De la cage en tout temps la porte était ouverte,
Et rarement le mâle en profitait.
Pour la femelle, elle restait :
L'honneur est précieux, elle en craignait la perte.
Un jour le mari part , il sort pour s'égayer.
La tendre épouse en sa demeure
Bientôt commence à s'ennuyer ;
Chaque instant lui semblait une heure.
Lui faudrait-il passer la nuit dans ce tourment !

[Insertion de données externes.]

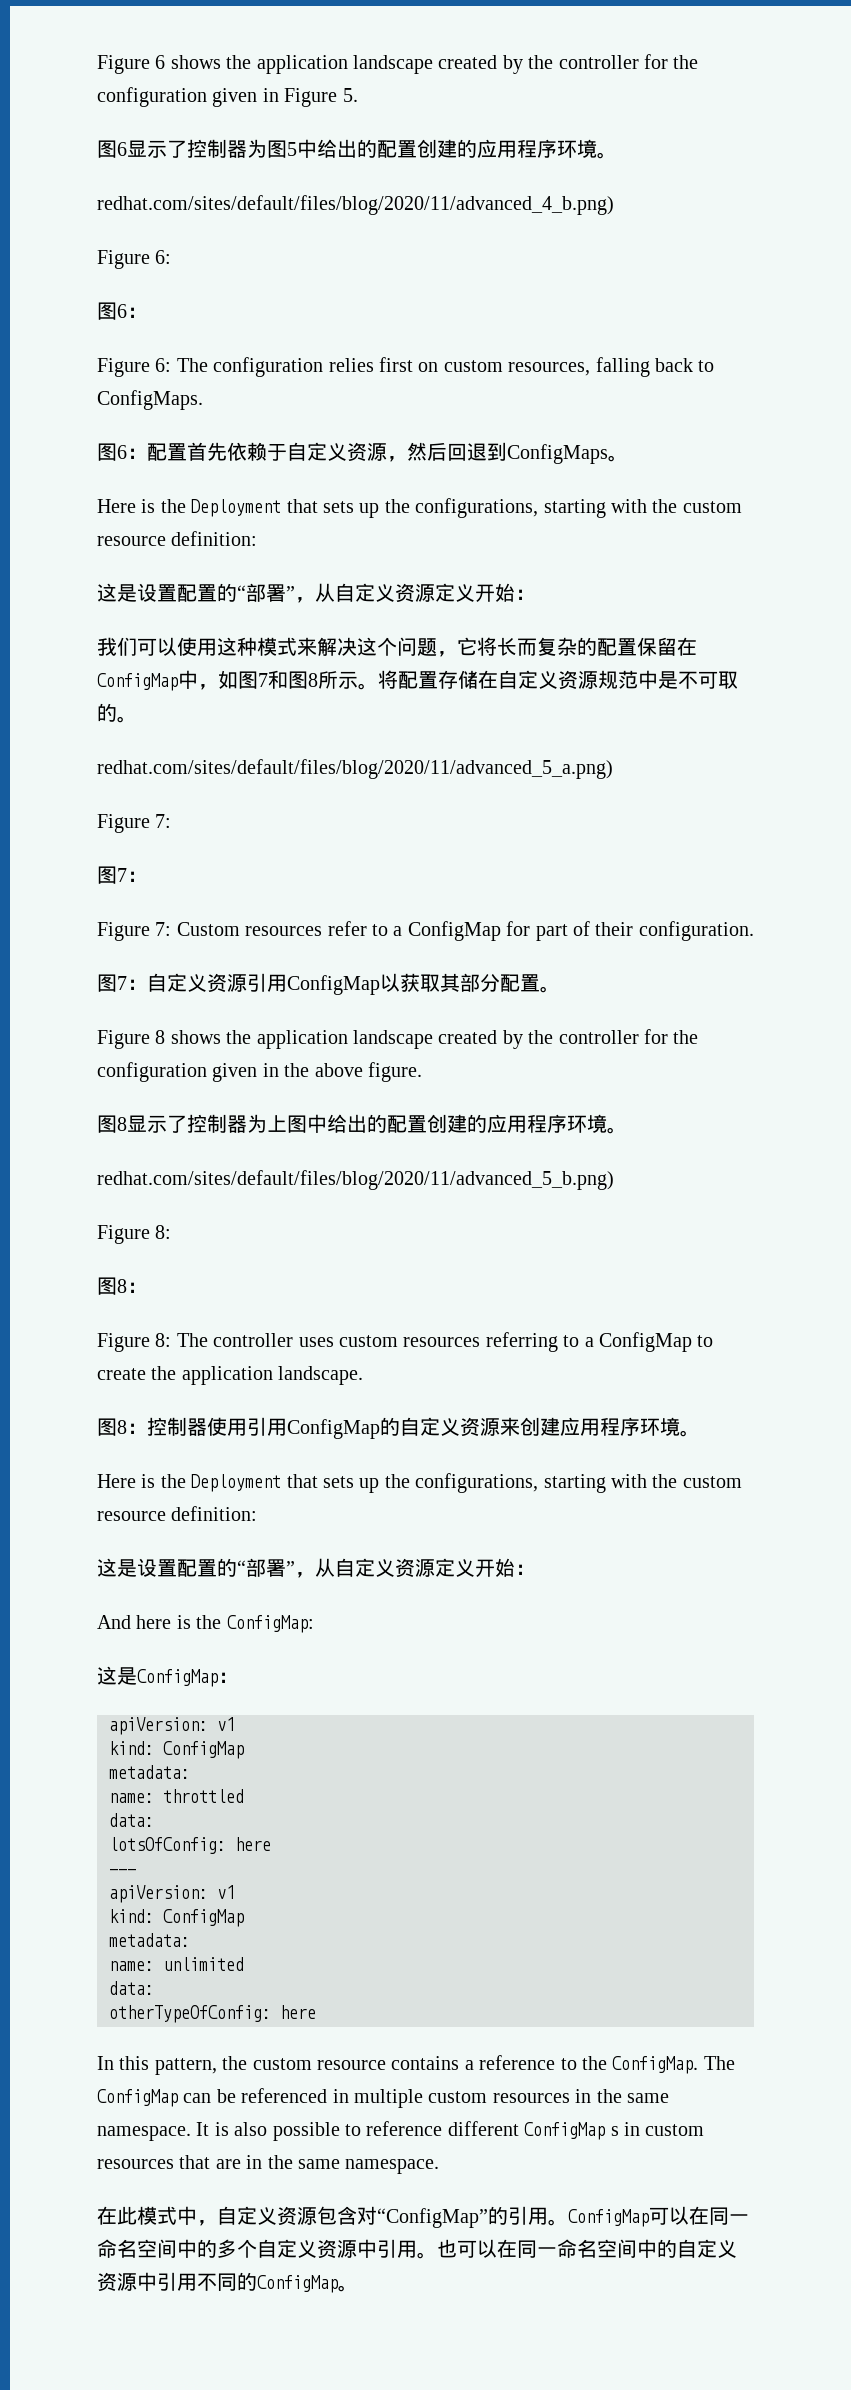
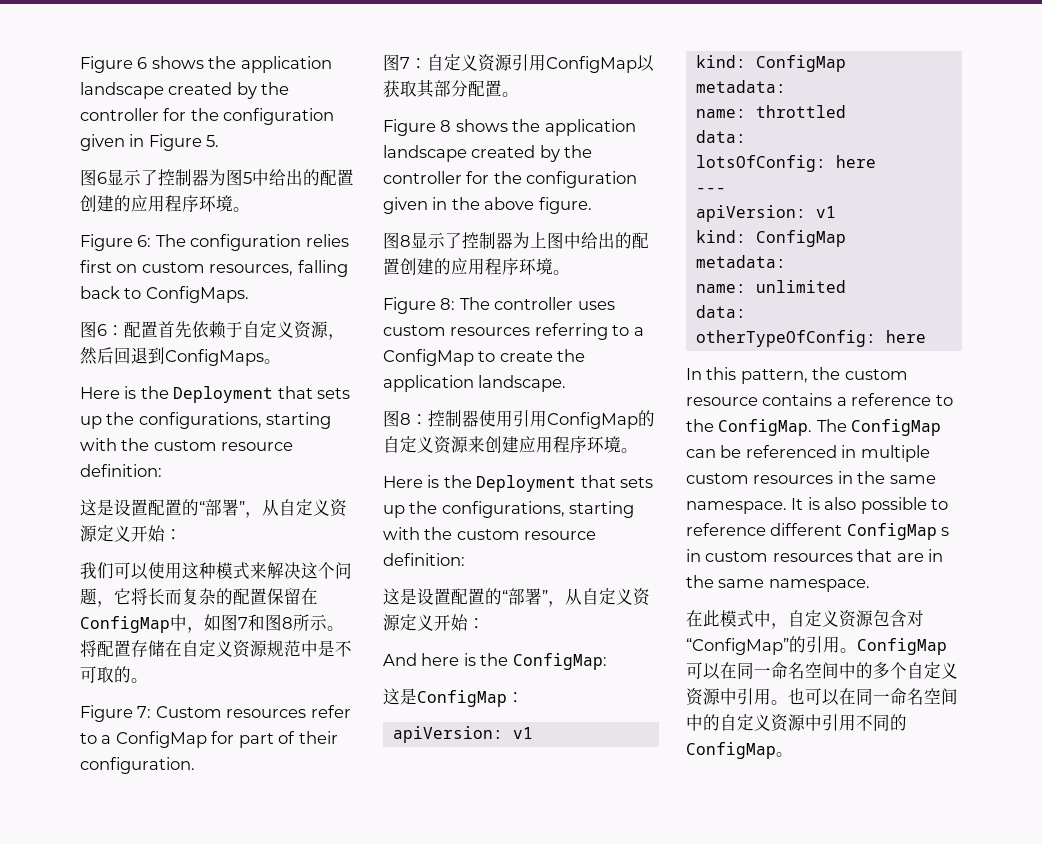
[97,195,614,215] [97,250,172,269] [97,302,147,320] // redhat.com/sites/default/files/blog/2020/11/advanced_4_b.png) // Figure 6: // 图6： -> (250, 209) none
[97,759,613,779] [97,814,172,833] [97,866,147,884] // redhat.com/sites/default/files/blog/2020/11/advanced_5_a.png) // Figure 7: // 图7： -> (148, 680) none
[97,1170,614,1190] [97,1225,172,1244] [97,1277,147,1295] // redhat.com/sites/default/files/blog/2020/11/advanced_5_b.png) // Figure 8: // 图8： -> (570, 272) none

La tourterelle a besoin d'un amant ;
Des traits d'amour elle aime la blessure ;
C'est un cinquième élément
Nécessaire à sa nature.
Notre affligée est toujours sans mari ;
Son ardeur croît , et sa crainte redouble :
L'absence d'un époux chéri
De plus en plus l'inquiète , la trouble.
Loin de moi que fait-il ? Ah ! si mon tourtereau,
Épris de quelque objet nouveau,
Venait à m'oublier !... je frémis quand j'y pense.
L'infidèle ! est-ce là le prix de ma constance ?
C'est à-peu-près ainsi qu'en longs roucoulements,
Précipités de moments en moments,
L'épouse se plaignait d'une si longue absence.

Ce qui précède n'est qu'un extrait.